In the worst case of naive seach substring。

Imagine that the string S[] consists of 1 million characters that are all A, and that the word W[] is 999 A characters terminating in a final B character. The simple string-matching algorithm will now examine 1000 characters at each trial position before rejecting the match and advancing the trial position. The simple string search example would now take about 1000 character comparisons times 1 million positions for 1 billion character comparisons. If the length of W[] is k, then the worst-case performance is O(k⋅n).


The KMP algorithm has a better worst-case performance than the straightforward algorithm. KMP spends a little time precomputing a table (on the order of the size of W[], O(k)), and then it uses that table to do an efficient search of the string in O(n).

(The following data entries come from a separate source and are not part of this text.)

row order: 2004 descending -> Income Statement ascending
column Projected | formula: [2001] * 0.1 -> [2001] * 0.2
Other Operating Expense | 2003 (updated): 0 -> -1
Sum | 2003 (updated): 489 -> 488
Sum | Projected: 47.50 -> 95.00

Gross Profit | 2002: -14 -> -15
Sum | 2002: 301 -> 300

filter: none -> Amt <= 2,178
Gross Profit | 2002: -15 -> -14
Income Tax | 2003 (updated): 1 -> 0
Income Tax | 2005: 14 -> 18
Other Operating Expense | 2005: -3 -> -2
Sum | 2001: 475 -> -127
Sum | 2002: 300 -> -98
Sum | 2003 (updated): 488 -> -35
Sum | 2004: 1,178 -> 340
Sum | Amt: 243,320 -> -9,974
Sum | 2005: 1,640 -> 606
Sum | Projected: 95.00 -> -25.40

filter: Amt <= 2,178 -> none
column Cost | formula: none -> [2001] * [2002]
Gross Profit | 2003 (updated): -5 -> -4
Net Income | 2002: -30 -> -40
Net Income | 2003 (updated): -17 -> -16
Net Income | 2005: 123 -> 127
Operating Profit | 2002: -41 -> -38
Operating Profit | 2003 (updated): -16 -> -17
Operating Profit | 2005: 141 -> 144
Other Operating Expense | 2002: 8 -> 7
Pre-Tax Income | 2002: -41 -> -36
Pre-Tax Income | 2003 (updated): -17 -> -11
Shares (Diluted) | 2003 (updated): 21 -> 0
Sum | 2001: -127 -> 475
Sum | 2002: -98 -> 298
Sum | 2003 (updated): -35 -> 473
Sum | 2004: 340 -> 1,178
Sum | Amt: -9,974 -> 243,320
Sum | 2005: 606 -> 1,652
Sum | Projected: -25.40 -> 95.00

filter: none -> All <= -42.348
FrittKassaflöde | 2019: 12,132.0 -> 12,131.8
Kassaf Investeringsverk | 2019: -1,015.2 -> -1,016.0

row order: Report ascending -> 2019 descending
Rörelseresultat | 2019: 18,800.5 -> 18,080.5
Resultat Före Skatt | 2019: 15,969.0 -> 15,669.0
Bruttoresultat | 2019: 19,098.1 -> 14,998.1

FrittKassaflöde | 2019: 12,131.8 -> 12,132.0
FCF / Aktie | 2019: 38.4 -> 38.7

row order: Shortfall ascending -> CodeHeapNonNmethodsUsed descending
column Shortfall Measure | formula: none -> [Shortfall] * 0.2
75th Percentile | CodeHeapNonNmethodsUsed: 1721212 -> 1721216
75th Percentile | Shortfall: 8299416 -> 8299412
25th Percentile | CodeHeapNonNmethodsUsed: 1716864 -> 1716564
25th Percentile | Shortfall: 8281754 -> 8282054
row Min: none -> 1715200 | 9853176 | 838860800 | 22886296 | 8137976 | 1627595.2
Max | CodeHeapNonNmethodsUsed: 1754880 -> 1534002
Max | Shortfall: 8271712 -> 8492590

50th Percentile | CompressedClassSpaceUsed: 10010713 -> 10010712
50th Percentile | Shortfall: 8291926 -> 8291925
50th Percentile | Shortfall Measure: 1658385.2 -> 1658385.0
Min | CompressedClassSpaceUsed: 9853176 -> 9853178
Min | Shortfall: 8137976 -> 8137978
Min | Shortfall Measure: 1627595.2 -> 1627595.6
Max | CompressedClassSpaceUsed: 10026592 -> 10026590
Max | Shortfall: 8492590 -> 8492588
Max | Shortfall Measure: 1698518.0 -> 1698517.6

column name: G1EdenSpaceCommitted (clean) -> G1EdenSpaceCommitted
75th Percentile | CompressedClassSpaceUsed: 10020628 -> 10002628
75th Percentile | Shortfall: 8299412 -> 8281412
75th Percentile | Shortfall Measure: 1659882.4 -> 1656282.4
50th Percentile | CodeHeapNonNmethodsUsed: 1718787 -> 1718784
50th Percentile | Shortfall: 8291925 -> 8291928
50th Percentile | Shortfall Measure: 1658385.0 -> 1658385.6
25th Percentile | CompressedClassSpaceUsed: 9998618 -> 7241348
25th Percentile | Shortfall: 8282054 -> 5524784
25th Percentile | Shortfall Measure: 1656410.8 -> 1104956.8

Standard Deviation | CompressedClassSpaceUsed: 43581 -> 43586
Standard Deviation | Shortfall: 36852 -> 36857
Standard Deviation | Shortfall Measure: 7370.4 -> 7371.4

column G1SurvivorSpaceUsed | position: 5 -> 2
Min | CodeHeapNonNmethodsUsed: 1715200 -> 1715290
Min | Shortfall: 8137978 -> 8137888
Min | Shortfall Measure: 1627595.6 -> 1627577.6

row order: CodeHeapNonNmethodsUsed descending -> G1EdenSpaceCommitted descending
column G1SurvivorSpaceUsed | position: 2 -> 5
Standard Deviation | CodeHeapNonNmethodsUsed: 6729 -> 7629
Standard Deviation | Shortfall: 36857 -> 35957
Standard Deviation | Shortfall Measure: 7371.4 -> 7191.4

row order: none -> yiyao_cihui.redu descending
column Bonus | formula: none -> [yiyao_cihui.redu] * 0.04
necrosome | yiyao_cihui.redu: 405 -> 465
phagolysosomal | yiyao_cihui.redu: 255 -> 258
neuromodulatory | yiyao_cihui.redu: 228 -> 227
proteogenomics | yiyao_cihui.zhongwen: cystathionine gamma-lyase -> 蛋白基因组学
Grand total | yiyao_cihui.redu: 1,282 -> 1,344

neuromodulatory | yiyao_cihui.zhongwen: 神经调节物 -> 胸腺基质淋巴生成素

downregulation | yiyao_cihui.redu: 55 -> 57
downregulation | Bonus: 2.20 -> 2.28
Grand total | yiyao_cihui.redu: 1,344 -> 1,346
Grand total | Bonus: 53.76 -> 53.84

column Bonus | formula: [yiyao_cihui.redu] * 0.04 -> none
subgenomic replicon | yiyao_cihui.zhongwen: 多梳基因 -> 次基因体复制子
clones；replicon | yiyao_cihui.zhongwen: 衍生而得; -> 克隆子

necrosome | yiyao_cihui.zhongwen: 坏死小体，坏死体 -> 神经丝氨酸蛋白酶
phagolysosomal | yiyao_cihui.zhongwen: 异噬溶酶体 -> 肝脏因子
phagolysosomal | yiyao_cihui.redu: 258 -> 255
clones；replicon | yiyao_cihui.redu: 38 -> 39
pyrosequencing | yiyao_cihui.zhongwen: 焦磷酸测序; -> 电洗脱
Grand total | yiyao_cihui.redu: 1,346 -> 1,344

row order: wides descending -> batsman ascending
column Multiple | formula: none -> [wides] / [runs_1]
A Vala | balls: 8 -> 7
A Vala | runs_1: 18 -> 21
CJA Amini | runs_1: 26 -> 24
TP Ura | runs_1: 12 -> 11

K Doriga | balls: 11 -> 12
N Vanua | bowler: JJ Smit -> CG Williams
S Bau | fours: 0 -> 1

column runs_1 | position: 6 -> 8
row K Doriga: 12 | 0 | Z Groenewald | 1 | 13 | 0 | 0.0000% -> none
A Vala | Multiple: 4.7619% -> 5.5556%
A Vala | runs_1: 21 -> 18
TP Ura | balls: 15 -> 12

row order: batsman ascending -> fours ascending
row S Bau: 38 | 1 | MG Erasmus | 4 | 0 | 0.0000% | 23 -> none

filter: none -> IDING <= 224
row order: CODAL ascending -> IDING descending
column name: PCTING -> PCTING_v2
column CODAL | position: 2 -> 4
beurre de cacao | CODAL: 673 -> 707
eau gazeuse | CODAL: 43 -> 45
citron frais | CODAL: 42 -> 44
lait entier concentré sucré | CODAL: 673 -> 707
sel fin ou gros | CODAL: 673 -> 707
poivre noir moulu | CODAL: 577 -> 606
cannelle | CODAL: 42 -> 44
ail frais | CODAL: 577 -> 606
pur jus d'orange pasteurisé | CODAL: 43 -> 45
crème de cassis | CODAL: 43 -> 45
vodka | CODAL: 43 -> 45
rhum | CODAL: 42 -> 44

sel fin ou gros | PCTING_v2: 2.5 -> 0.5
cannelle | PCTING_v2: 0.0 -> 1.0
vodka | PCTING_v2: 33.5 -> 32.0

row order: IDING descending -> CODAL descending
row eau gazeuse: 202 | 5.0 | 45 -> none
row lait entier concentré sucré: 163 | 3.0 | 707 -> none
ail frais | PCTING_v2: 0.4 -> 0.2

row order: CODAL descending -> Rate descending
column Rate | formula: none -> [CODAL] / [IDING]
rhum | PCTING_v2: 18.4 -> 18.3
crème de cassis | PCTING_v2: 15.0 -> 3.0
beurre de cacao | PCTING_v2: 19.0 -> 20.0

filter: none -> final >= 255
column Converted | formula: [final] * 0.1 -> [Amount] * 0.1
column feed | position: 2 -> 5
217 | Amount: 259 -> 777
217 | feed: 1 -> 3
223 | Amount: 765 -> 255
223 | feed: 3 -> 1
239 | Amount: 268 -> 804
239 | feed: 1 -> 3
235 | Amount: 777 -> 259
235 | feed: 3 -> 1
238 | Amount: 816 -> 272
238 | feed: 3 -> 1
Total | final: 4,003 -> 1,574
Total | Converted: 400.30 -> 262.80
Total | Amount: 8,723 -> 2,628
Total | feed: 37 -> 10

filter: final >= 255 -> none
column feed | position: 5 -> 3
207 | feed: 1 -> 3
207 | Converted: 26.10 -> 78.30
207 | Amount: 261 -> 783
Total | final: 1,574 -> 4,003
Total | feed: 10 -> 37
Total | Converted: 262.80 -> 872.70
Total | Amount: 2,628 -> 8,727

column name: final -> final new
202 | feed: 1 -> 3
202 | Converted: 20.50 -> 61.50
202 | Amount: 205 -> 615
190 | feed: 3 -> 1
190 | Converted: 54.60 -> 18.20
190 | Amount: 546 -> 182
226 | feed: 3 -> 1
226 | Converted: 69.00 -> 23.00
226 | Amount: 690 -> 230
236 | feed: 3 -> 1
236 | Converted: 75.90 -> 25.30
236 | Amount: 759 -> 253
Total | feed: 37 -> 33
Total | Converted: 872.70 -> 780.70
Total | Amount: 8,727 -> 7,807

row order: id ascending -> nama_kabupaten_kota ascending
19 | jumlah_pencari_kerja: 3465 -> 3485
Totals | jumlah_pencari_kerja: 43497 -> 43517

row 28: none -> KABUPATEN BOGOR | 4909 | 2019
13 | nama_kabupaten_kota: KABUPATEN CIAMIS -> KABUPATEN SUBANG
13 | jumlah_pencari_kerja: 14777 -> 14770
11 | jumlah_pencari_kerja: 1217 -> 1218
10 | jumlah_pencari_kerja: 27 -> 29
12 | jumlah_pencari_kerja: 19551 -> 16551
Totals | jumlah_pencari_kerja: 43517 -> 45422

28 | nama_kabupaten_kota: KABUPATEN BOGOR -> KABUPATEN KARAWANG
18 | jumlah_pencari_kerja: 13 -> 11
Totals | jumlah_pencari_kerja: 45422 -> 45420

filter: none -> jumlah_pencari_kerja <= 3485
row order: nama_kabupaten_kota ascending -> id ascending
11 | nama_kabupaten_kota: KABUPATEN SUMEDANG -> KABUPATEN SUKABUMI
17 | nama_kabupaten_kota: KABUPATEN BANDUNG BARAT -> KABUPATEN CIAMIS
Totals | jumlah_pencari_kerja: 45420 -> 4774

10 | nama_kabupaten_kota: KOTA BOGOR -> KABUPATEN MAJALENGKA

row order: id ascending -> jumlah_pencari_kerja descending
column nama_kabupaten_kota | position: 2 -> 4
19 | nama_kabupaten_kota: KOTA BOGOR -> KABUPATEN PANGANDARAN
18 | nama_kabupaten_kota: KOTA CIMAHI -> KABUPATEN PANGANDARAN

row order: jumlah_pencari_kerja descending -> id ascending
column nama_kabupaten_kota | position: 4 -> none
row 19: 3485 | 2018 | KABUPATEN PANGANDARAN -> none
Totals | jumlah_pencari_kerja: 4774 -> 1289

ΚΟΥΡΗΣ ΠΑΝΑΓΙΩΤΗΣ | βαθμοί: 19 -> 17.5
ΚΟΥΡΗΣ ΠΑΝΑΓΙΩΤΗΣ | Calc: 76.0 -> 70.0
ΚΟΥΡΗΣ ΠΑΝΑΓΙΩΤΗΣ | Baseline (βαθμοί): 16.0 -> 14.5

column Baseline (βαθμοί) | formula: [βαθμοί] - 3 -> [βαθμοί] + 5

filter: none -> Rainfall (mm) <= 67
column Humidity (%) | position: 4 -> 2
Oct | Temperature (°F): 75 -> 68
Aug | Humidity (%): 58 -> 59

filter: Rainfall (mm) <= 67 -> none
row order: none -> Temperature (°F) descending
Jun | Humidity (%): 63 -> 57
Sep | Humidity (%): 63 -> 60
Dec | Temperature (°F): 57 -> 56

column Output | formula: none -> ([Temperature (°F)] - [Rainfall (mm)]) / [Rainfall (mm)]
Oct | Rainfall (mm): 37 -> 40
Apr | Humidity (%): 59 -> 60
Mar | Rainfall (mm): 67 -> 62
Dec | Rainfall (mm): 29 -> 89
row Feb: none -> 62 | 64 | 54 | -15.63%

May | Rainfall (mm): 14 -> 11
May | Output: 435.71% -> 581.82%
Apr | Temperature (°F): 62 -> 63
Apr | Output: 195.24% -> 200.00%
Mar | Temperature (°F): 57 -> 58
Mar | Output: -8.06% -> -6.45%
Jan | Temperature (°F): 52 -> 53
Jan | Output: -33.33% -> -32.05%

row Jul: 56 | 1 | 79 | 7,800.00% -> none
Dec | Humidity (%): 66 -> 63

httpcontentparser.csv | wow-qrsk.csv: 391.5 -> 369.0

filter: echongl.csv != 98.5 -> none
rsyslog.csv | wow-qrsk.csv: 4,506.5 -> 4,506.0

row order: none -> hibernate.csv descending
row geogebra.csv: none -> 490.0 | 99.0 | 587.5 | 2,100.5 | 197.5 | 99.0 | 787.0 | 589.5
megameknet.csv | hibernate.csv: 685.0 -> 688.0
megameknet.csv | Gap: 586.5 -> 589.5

The difference is that KMP makes use of previous match information that the straightforward algorithm does not. In the example above, when KMP sees a trial match fail on the 1000th character (i = 999) because S[m+999] ≠ W[999], it will increment m by 1, but it will know that the first 998 characters at the new position already match. KMP matched 999 A characters before discovering a mismatch at the 1000th character (position 999). Advancing the trial match position m by one throws away the first A, so KMP knows there are 998 A characters that match W[] and does not retest them; that is, KMP sets i to 998. KMP maintains its knowledge in the precomputed table and two state variables. When KMP discovers a mismatch, the table determines how much KMP will increase (variable m) and where it will resume testing (variable i).

`W` = "ABCDABD" and `S` = "ABC ABCDAB ABCDABCDABDE". At any given time, the algorithm is in a state determined by two integers.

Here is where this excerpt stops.